Melman Arnold, Tar Moses, Boczko Judd, Christ George, Leung Albert C, Zhao Weixin, Russell Robert G
Department of Urology, Institute for Smooth Muscle Biology, Albert Einstein College of Medicine/Montefiore Medical Center, Bronx, New York, USA.
Urology. 2005 Nov;66(5):1127-33. doi: 10.1016/j.urology.2005.06.070.
To perform a comparison to determine which of two methods of partial urethral ligation produces the most consistent outcome and fewest side effects. Such a study has not been previously reported. Partial urethral ligation is a means of causing reproducible bladder outlet obstruction. In the male rat model, partial urethral obstruction can be performed either by perineal incision and bulbous urethral ligation or retropubic incision and midprostatic obstruction.
Fifteen male Sprague-Dawley rats were studied. Five were selected for bulbous urethral obstruction through a perineal incision, five for midprostatic obstruction using a retropubic approach, and five for a sham operation through a perineal incision.
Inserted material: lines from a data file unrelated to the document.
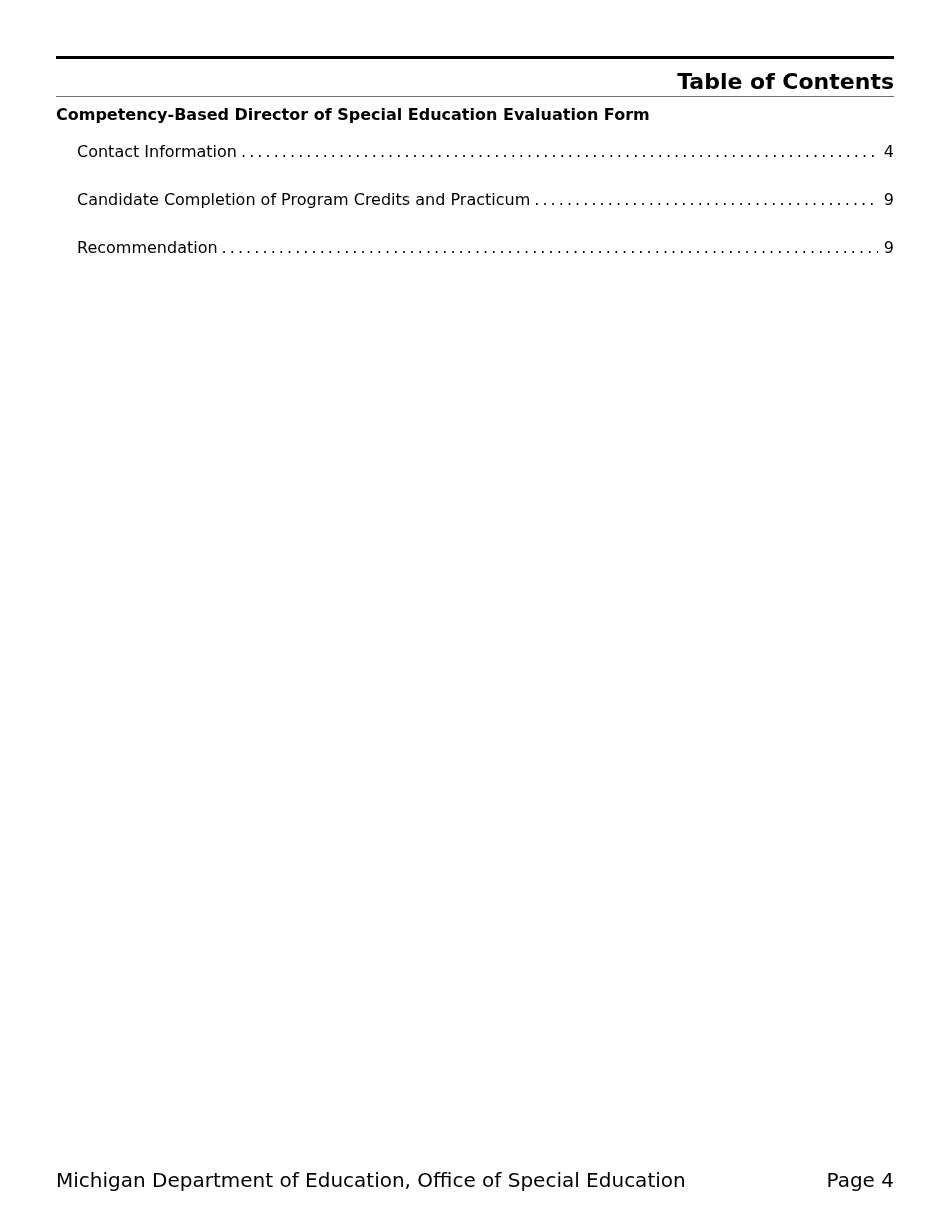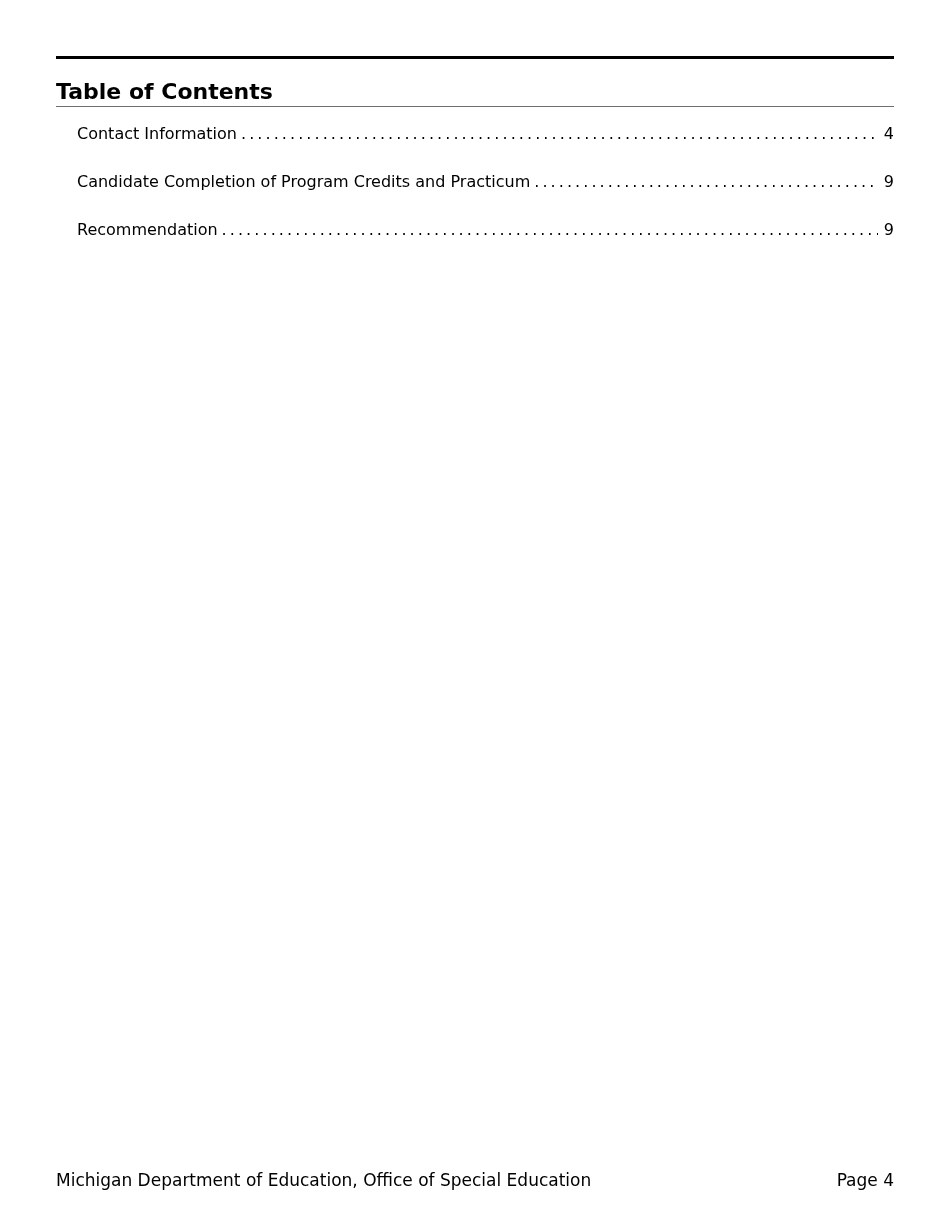--- a/index.html
+++ b/index.html
@@ -30,8 +30,9 @@
       font-size: 22px;
       font-weight: bold;
       line-height: 28px;
-      margin: 19px 0 0 0;
+      margin: 9px 0 0 0;
       padding: 0;
+      text-align: right;
     }
     .rule-under {
       height: 1px;

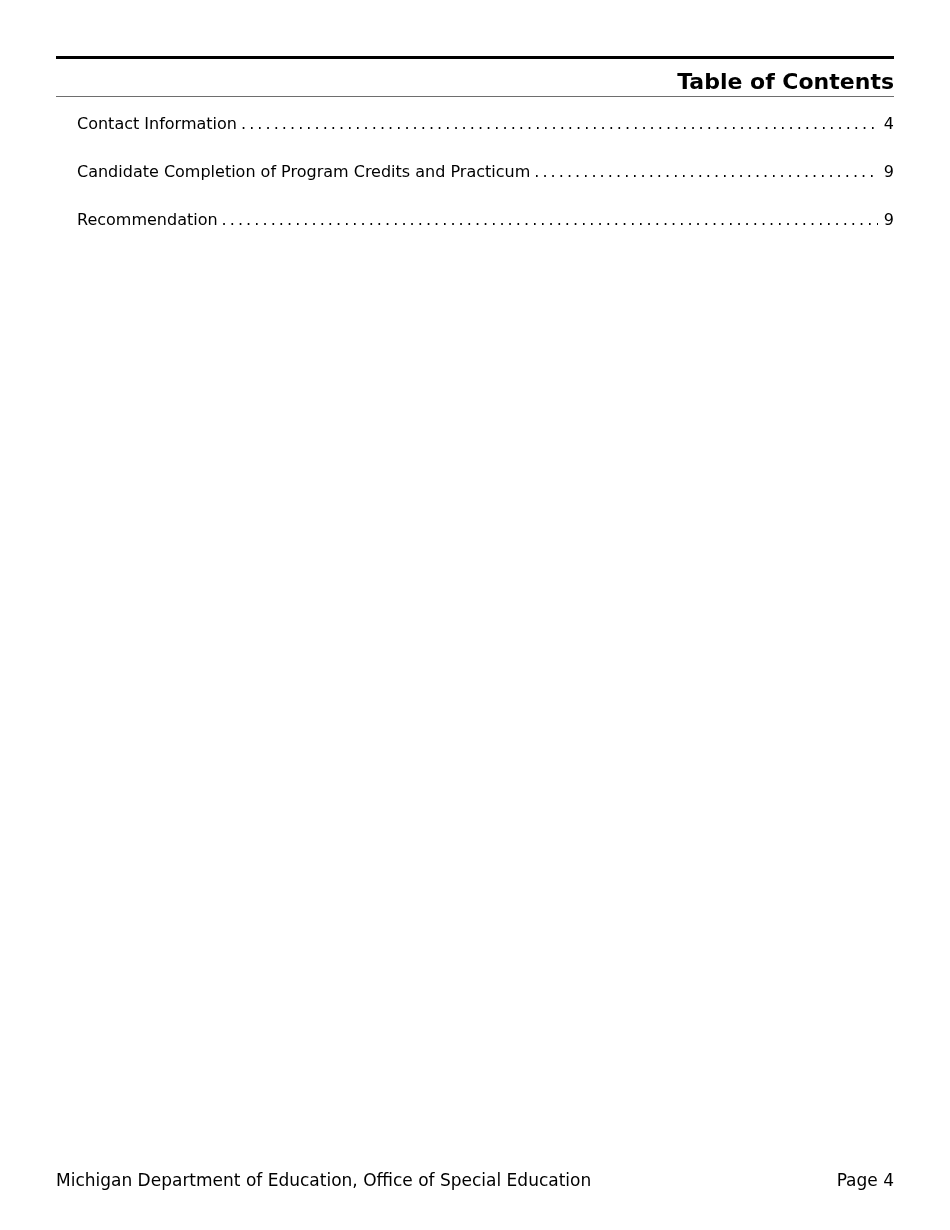--- a/index.html
+++ b/index.html
@@ -101,6 +101,7 @@
   <div class="rule-top"></div>
   <h1 class="toc-title">Table of Contents</h1>
   <div class="rule-under"></div>
+  <div class="doc-subtitle">Competency-Based Director of Special Education Evaluation Form</div>
 
   <ul class="toc-list">
     <li class="toc-entry">

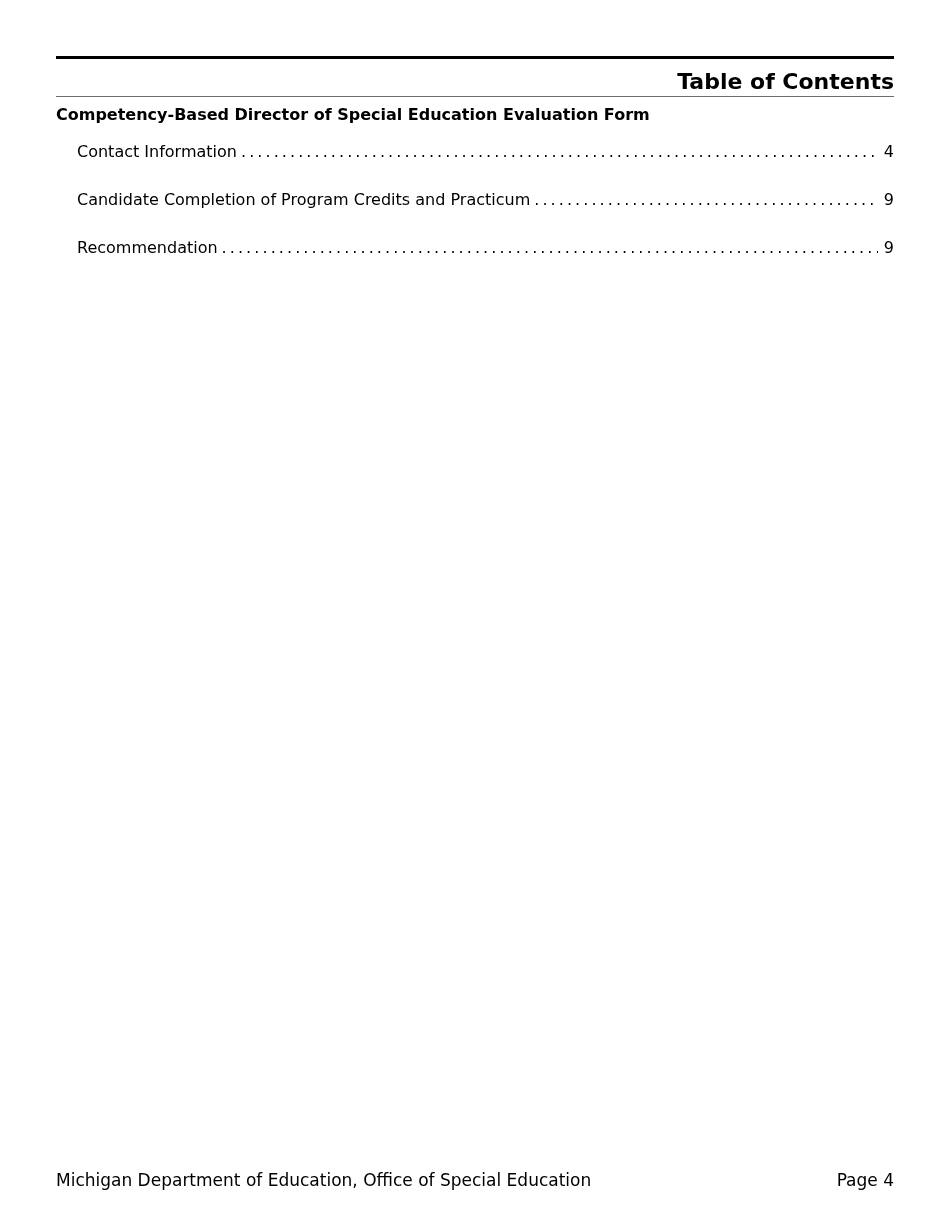--- a/index.html
+++ b/index.html
@@ -90,7 +90,7 @@
       width: 838px;
       display: flex;
       justify-content: space-between;
-      font-size: 17px;
+      font-size: 20px;
       line-height: 20px;
     }
   </style>

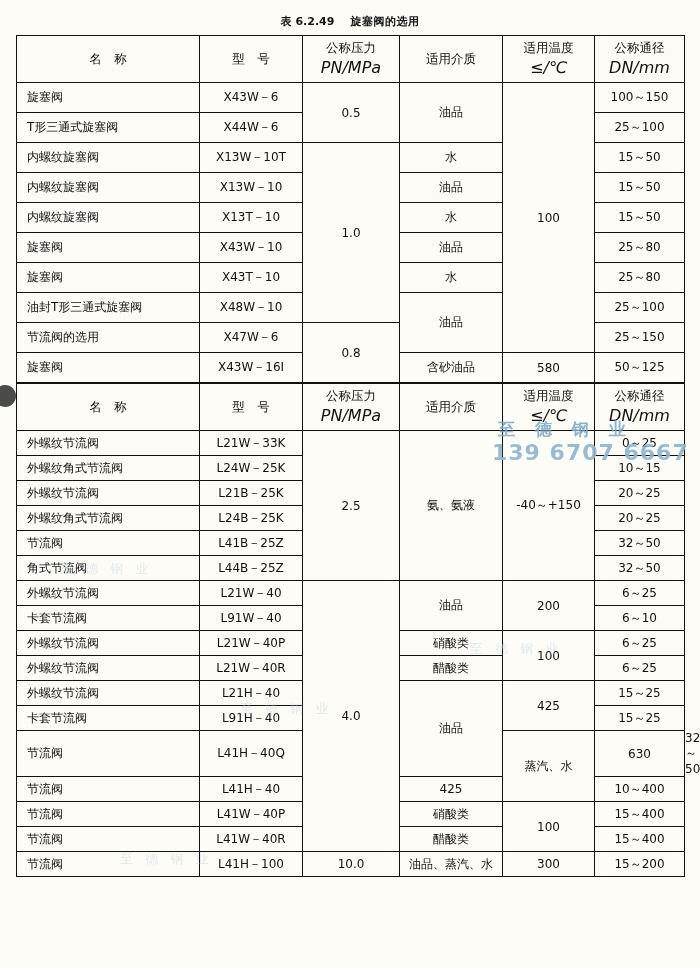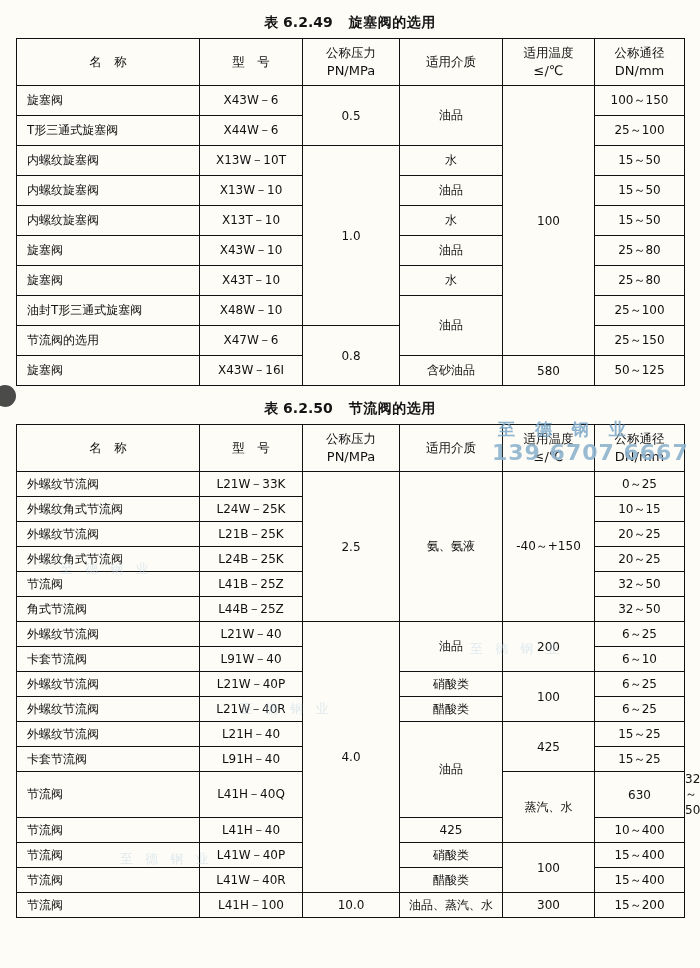--- a/index.html
+++ b/index.html
@@ -19,7 +19,7 @@
   }
   .tbl-title{
     text-align:center;
-    font-size:14px;
+    font-size:11px;
     font-weight:bold;
     letter-spacing:0.5px;
     margin:0 0 6px 0;

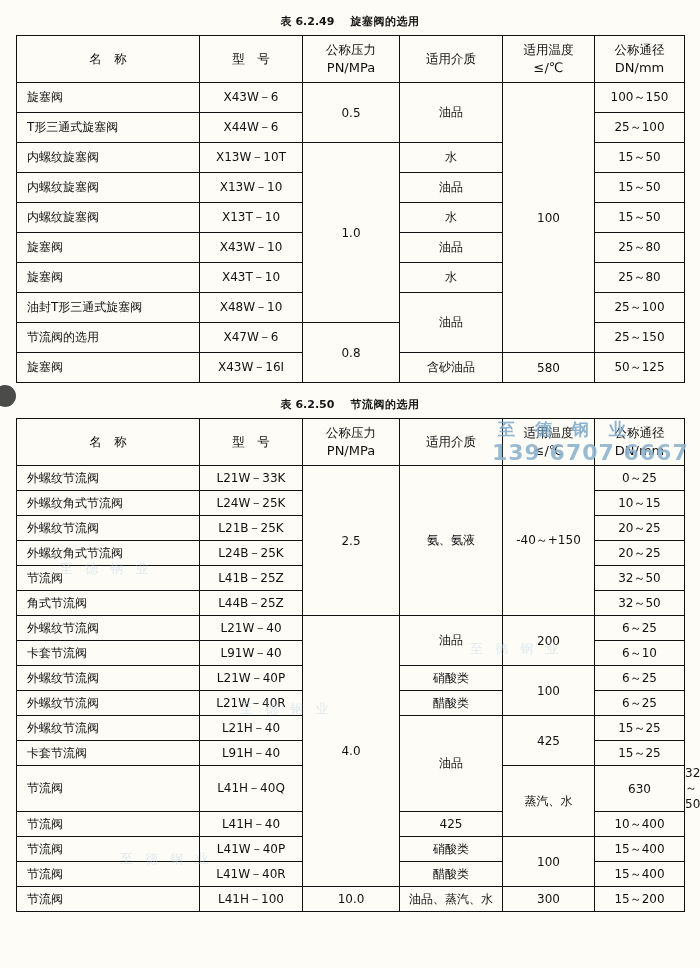--- a/index.html
+++ b/index.html
@@ -51,7 +51,8 @@
     line-height:1.35;
   }
   .unit{
-    font-size:13px;
+    font-style:italic;
+    font-size:16px;
     text-align:center;
   }
   .nm{

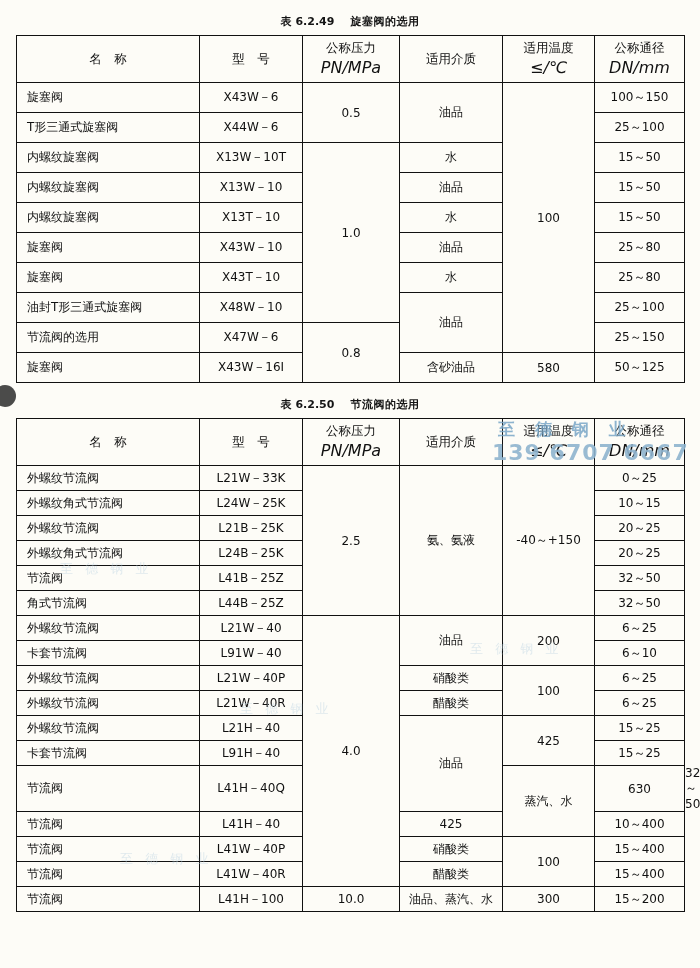--- a/index.html
+++ b/index.html
@@ -209,9 +209,6 @@
     </tbody>
   </table>
 
-  <div class="tbl-title sec2">
-    <span class="num">表 6.2.50</span><span class="gap"></span><span>节流阀的选用</span>
-  </div>
 
   <table class="t2">
     <colgroup>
The operative time was shorter and morbidity lower with the perineal approach compared with the retropubic approach. Inflammation or infection, or both, were seen in the prostate, bladder, proximal urethra, ureters, and kidneys in the rats in which a midprostatic obstruction was performed. The proximal urethra and prostate were mildly inflamed in those rats that underwent bulbous obstruction. Sham-operated rats exhibited mild prostatitis only.
The perineal approach to the bulbous urethra is the method of choice for creating a partial urethral obstruction model of bladder outlet obstruction in the male rat.